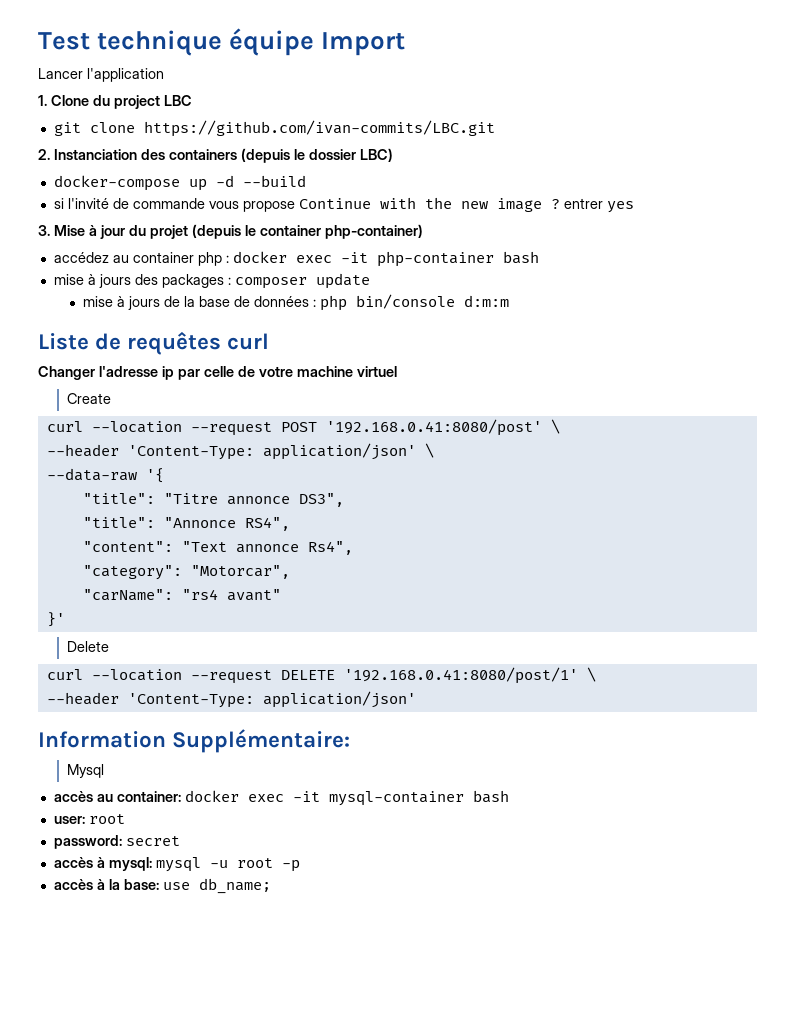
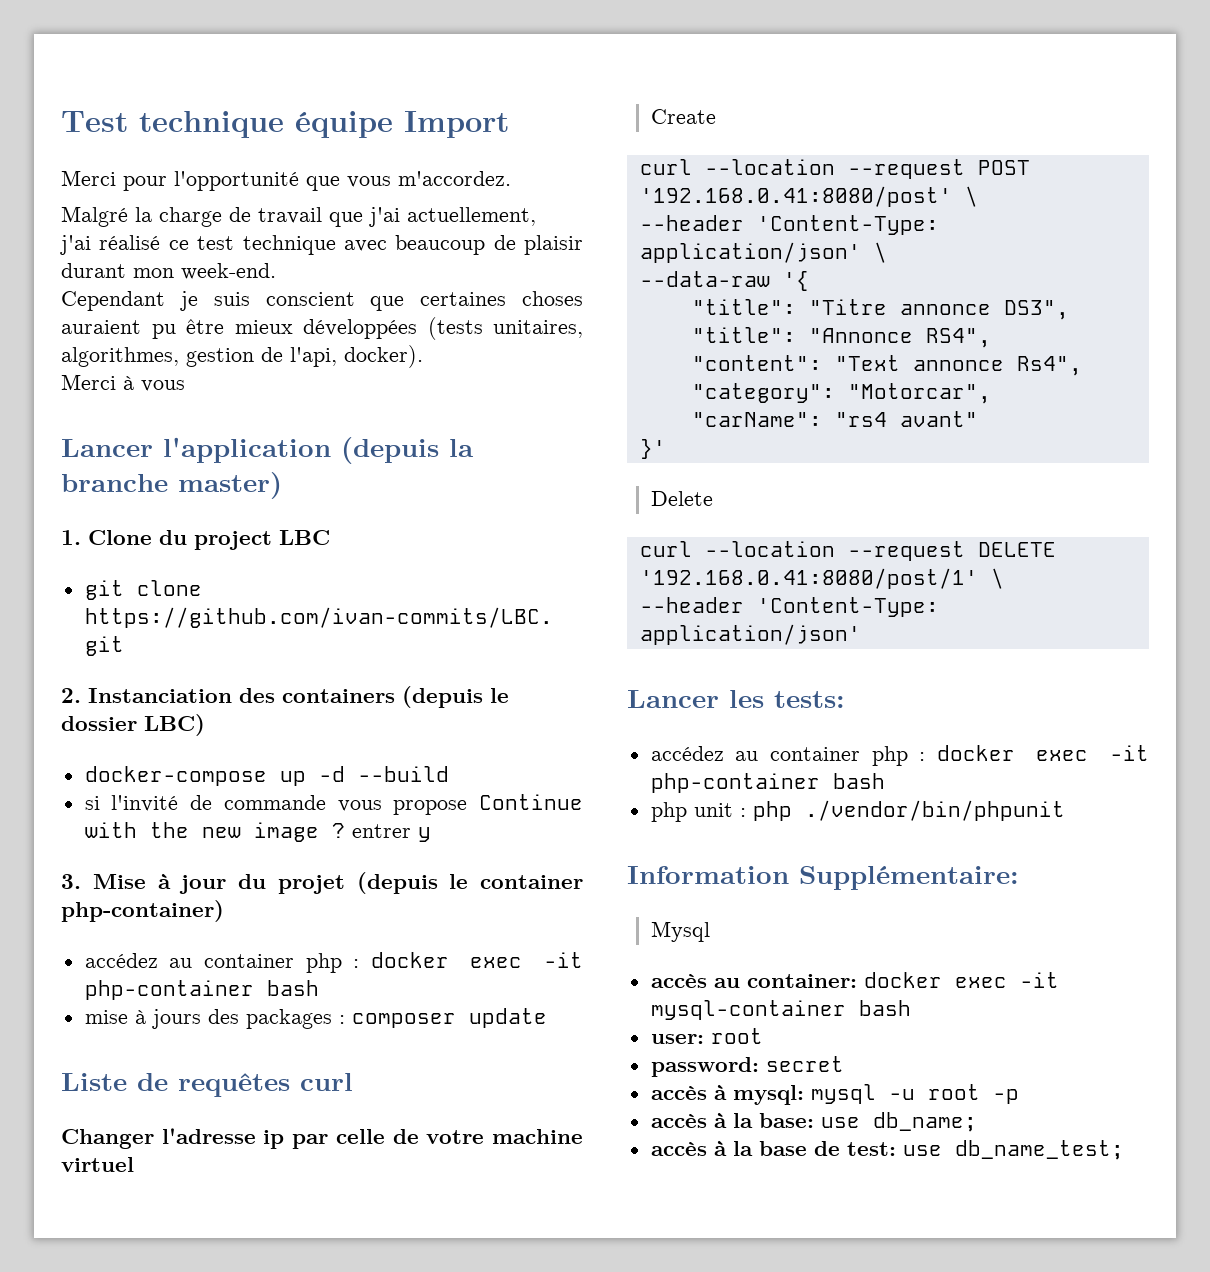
[38,68,164,82] Lancer l'application -> [61,170,511,191] [61,206,536,227] [60,235,583,255] [61,263,276,280] [61,291,583,311] [61,317,583,340] [61,345,423,368] [61,374,185,392] [61,437,474,464] [61,472,282,499] Merci pour l'opportunité que vous m'accordez. // Malgré la charge de travail que j'ai actuellement, // j'ai réalisé ce test technique avec beaucoup de plaisir durant mon week-end. // Cependant je suis conscient que certaines choses auraient pu être mieux développées (tests unitaires, algorithmes, gestion de l'api, docker). // Merci à vous // Lancer l'application (depuis la branche master)
[606,201,634,213] yes -> [417,827,431,842] y
[82,294,509,311] // mise à jours de la base de données : php bin/console d:m:m -> (547, 1018) none
(416, 699) none -> [627,690,845,708] [650,745,1149,766] [650,773,885,793] [650,800,1065,822] // Lancer les tests: // accédez au container php : docker exec -it php-container bash // php unit : php ./vendor/bin/phpunit
(271, 886) none -> [650,1140,1124,1160] // accès à la base de test: use db_name_test;

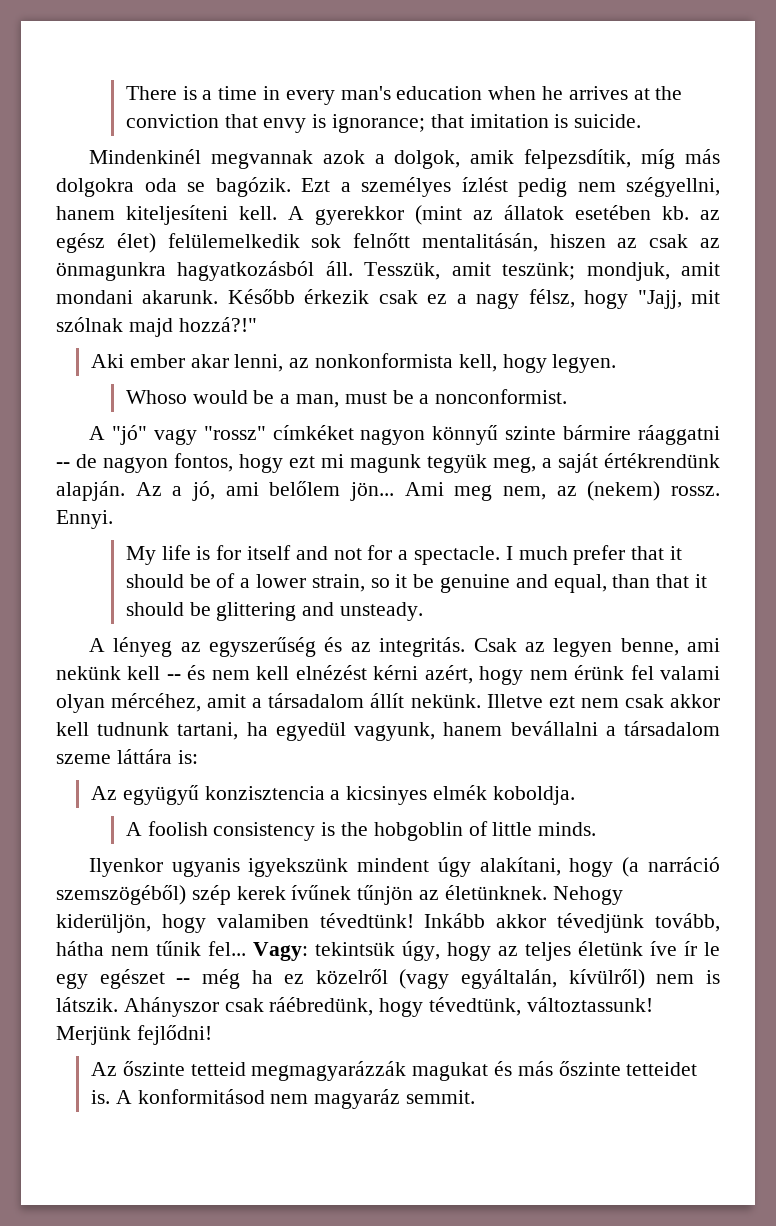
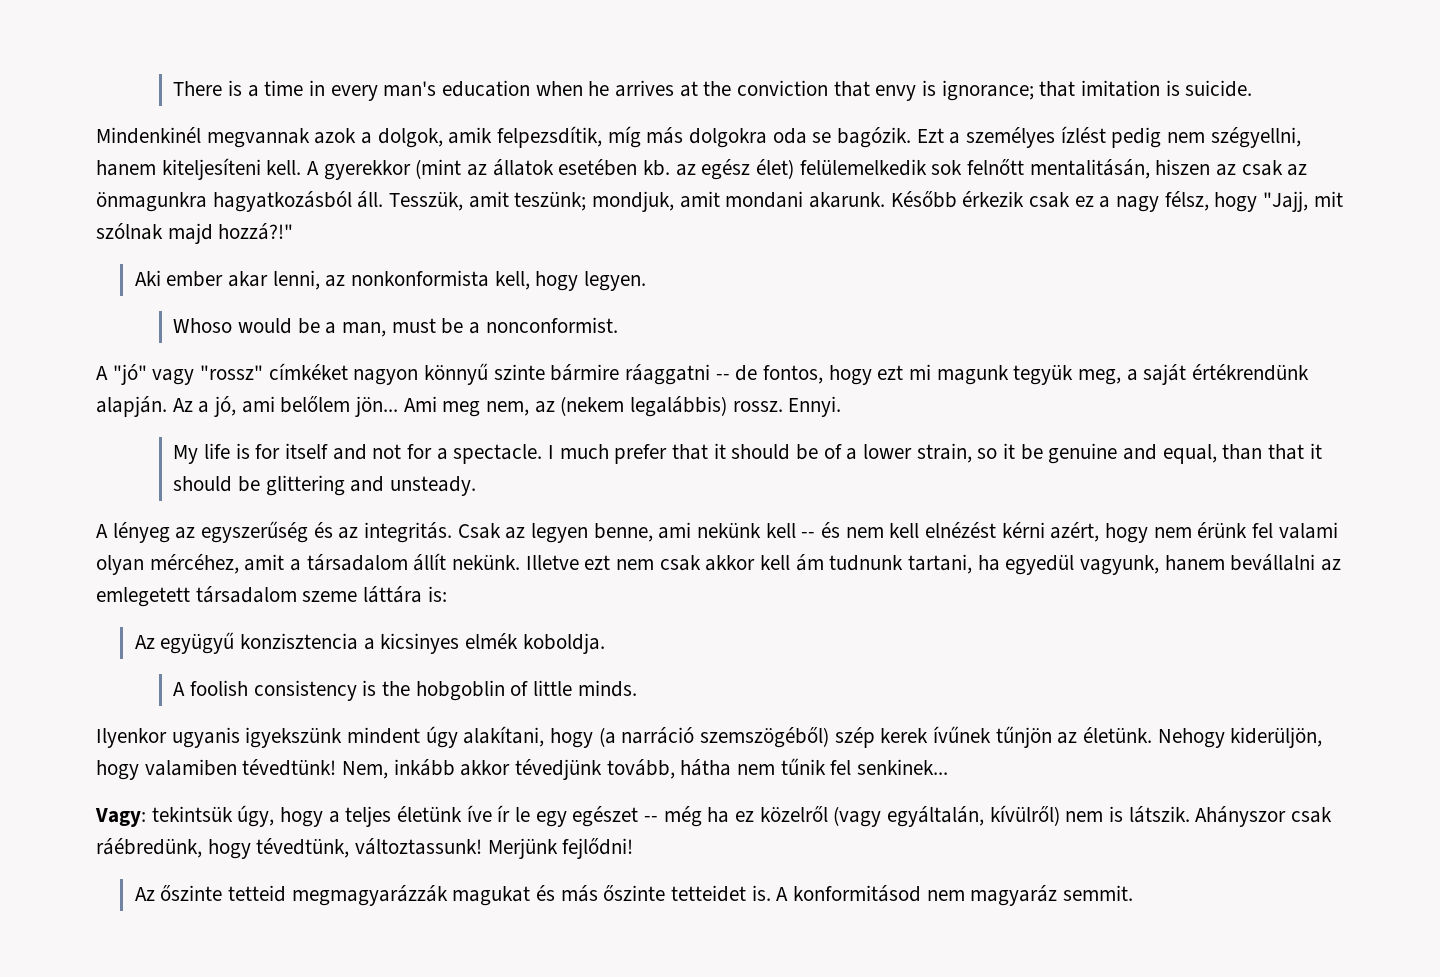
[102,457,168,473] nagyon -> (758, 373) none
[587,481,661,501] (nekem) -> [560,396,728,417] (nekem legalábbis)
(89, 729) none -> [795,554,824,571] ám
[605,726,616,736] a -> [1321,559,1342,571] [96,587,190,607] az emlegetett
[444,885,547,900] életünknek. -> [1083,727,1153,743] életünk.
[424,913,486,928] Inkább -> [342,759,455,779] Nem, inkább
[208,941,246,956] fel... -> [830,759,949,775] fel senkinek... //
[498,946,518,956] az -> [328,811,340,823] a

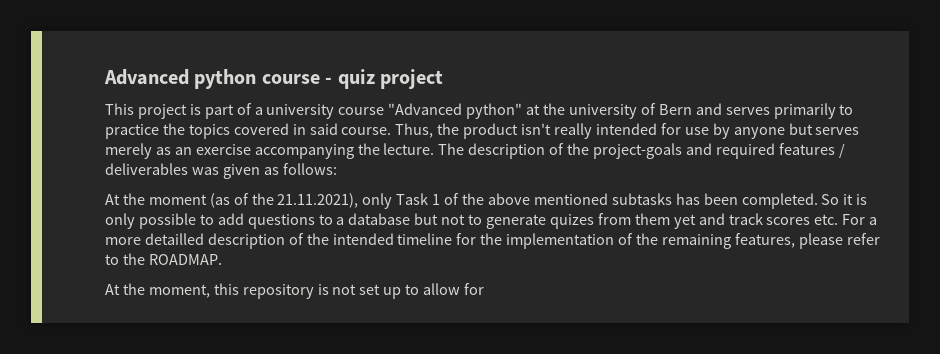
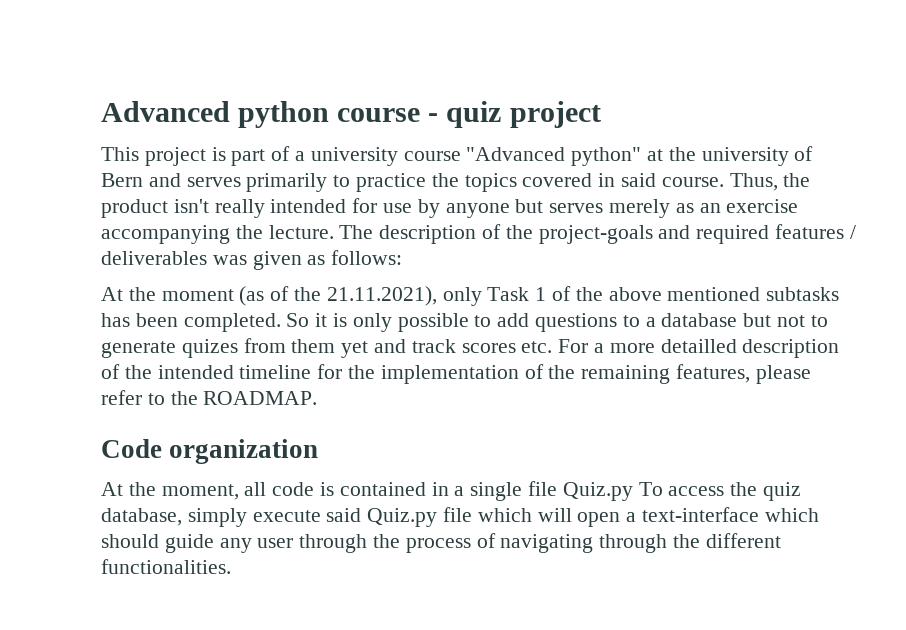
(222, 259) none -> [101,439,319,464] // Code organization
[213,283,485,299] this repository is not set up to allow for -> [244,481,802,501] [101,507,819,527] [101,533,781,553] [101,559,231,574] all code is contained in a single file Quiz.py To access the quiz database, simply execute said Quiz.py file which will open a text-interface which should guide any user through the process of navigating through the different functionalities.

____________

## What you need to do
Everything above from the line containing "[424,913,486,928] Inkább ->" down to the line containing "(222, 259) none" is to be duplicated exactly, both lines included, and the pictures are to be omitted.

## Task answer
[424,913,486,928] Inkább -> [342,759,455,779] Nem, inkább
[208,941,246,956] fel... -> [830,759,949,775] fel senkinek... //
[498,946,518,956] az -> [328,811,340,823] a

(222, 259) none -> [101,439,319,464] // Code organization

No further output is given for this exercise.